Despite her mild protesting, she was on board with it. She helped me by dropping her coat to the floor and stepping out of her shoes. It dropped her down a few inches, but I had no problem with that. I reached behind her head and pulled the hair band out of her hair, letting her dark curls fall out onto her shoulders. I love her hair. I ran my fingers through it and she closed her eyes in appreciation.

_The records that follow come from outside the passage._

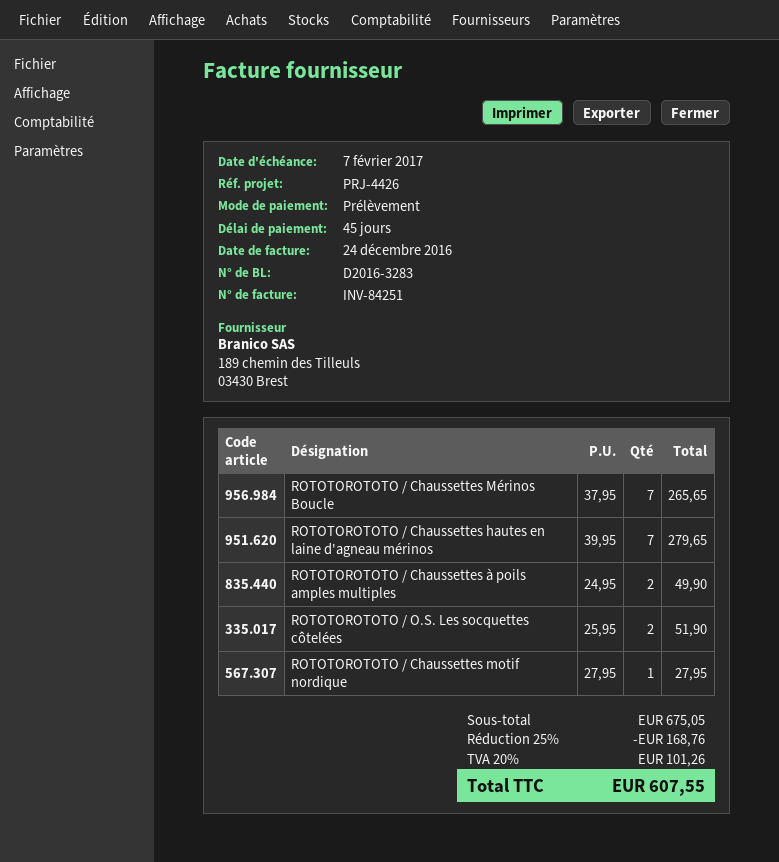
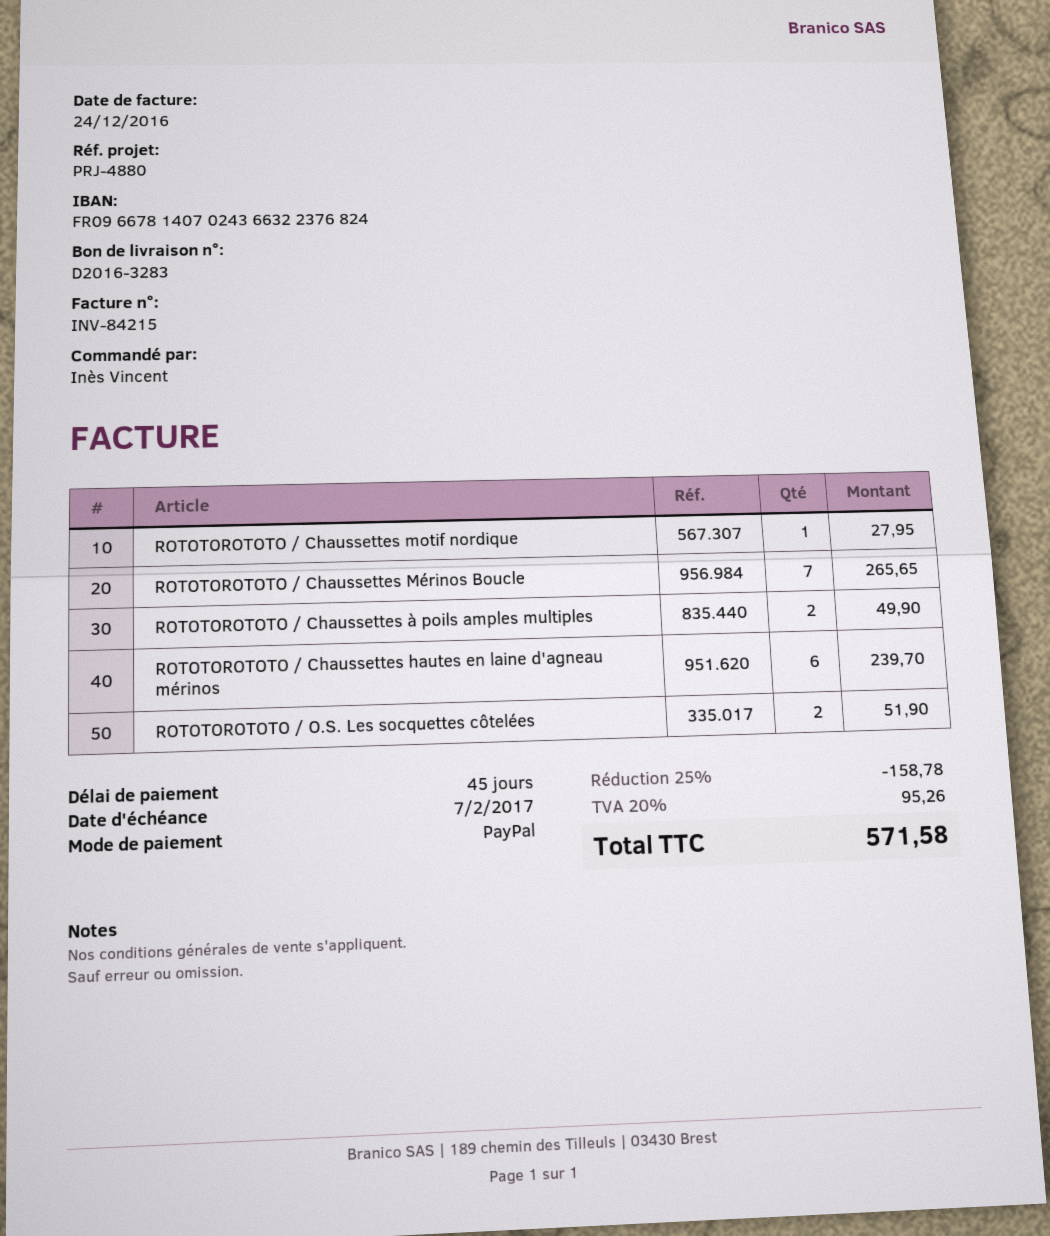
invoice number: INV-84251 -> INV-84215
reference: PRJ-4426 -> PRJ-4880
payment method: direct debit -> PayPal
ROTOTOROTOTO / Chaussettes hautes en laine d'agneau mérinos: 7 for 279.65 -> 6 for 239.70
discount: 25% = 168.76 -> 25% = 158.78
tax: 20% = 101.26 -> 20% = 95.26
total: 607.55 -> 571.58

"I definitely missed you," she hummed as she reached up to unbutton my shirt. The glint of silver caught my eye and I grabbed her hand.

"You wore it."

"Of course I did. Did you think I wouldn't?" A wedding band. After our unofficial wedding in Boston, I had decided to buy rings. Last week I had picked out bands for both of us and I gave it to her just before she went to North Carolina on business.

"I wasn't sure," I admitted.

"I'll never take it off. I love that you thought to do it. Usually it's the guy who doesn't want people to know he's off the market."

"Babe, I am so far off the market…" I didn't want to talk anymore. I'd already done more of that than I'd planned, but my pleasure at seeing that band on her finger had gotten me sidetracked.

"You know what I'd like?" I asked suddenly.

"What?"

"I'd like to see you in nothing but that wedding band."

Carolyn was a headstrong woman and she did things her own way. Sometimes we butted heads and lots of times I managed to piss her off. But she never denied me anything when it came to our sex life. In fact, she had come up with some ideas that even I hadn't thought of, and that's saying something.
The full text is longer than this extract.